Record set =
---

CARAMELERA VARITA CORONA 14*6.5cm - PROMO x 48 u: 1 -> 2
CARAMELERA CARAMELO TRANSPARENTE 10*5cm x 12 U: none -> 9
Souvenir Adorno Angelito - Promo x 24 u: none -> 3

---

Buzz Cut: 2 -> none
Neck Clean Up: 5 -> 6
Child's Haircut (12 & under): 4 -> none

---

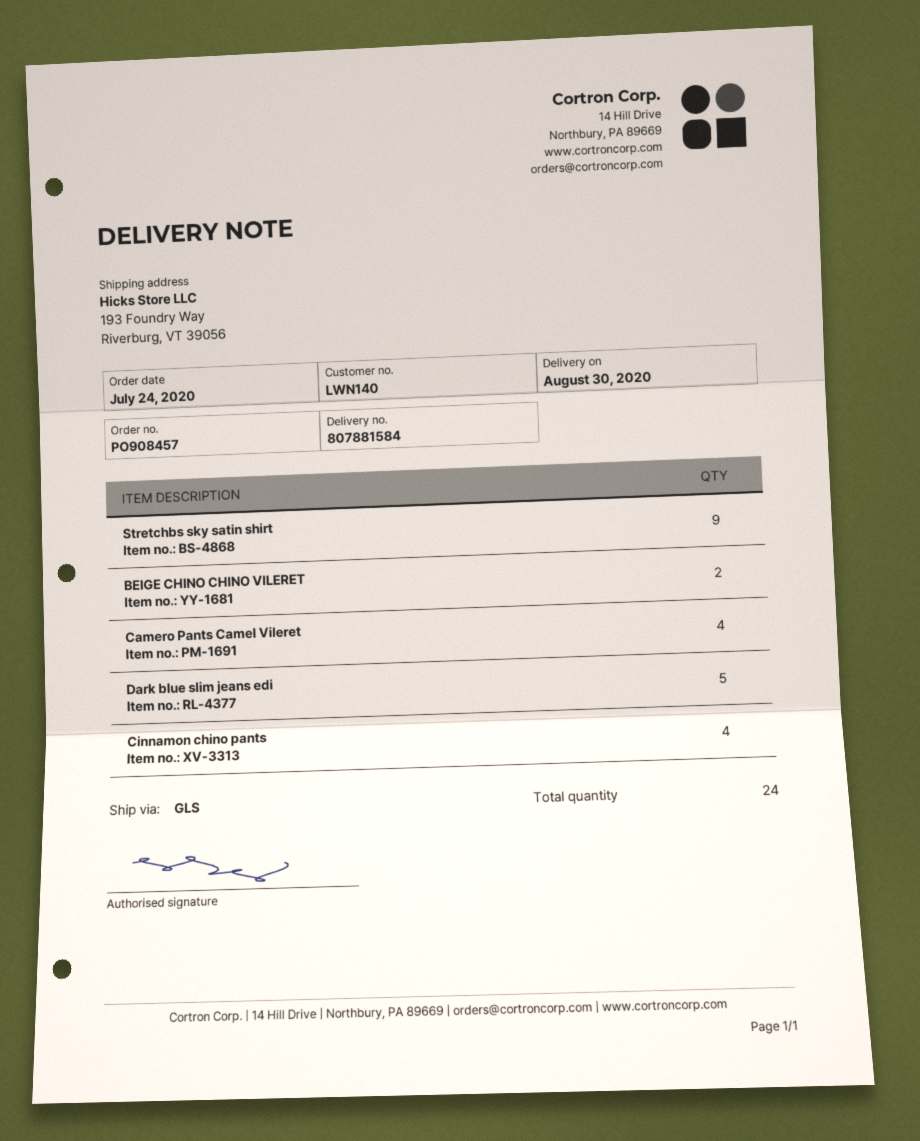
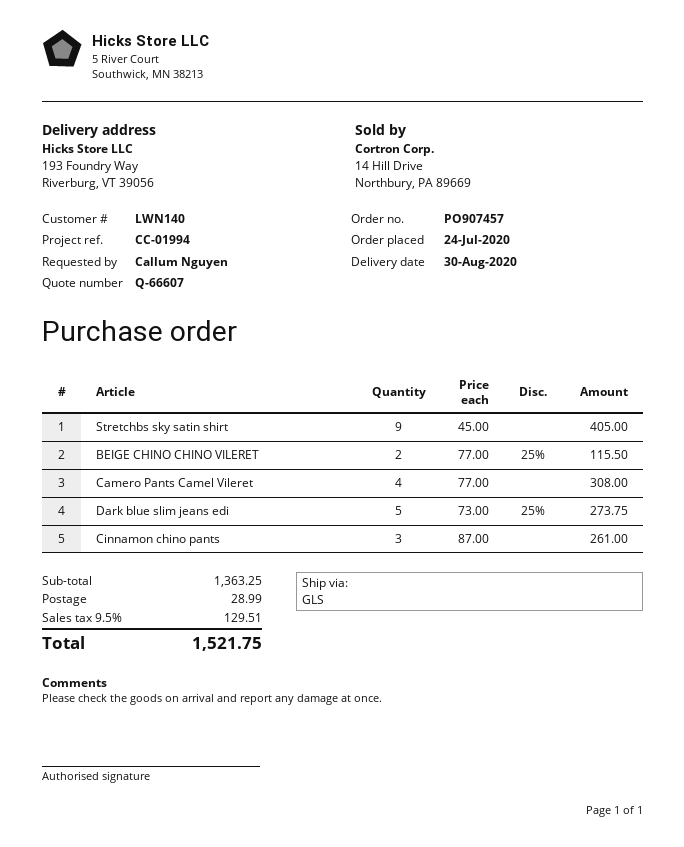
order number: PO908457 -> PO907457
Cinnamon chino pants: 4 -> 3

---

What to do = Please give an exact copy of the lines above, beginning with the line containing "CARAMELERA CARAMELO TRANSPARENTE" and running through the line containing "Souvenir Adorno Angelito", and of no other lines.

Response for this exercise =
CARAMELERA CARAMELO TRANSPARENTE 10*5cm x 12 U: none -> 9
Souvenir Adorno Angelito - Promo x 24 u: none -> 3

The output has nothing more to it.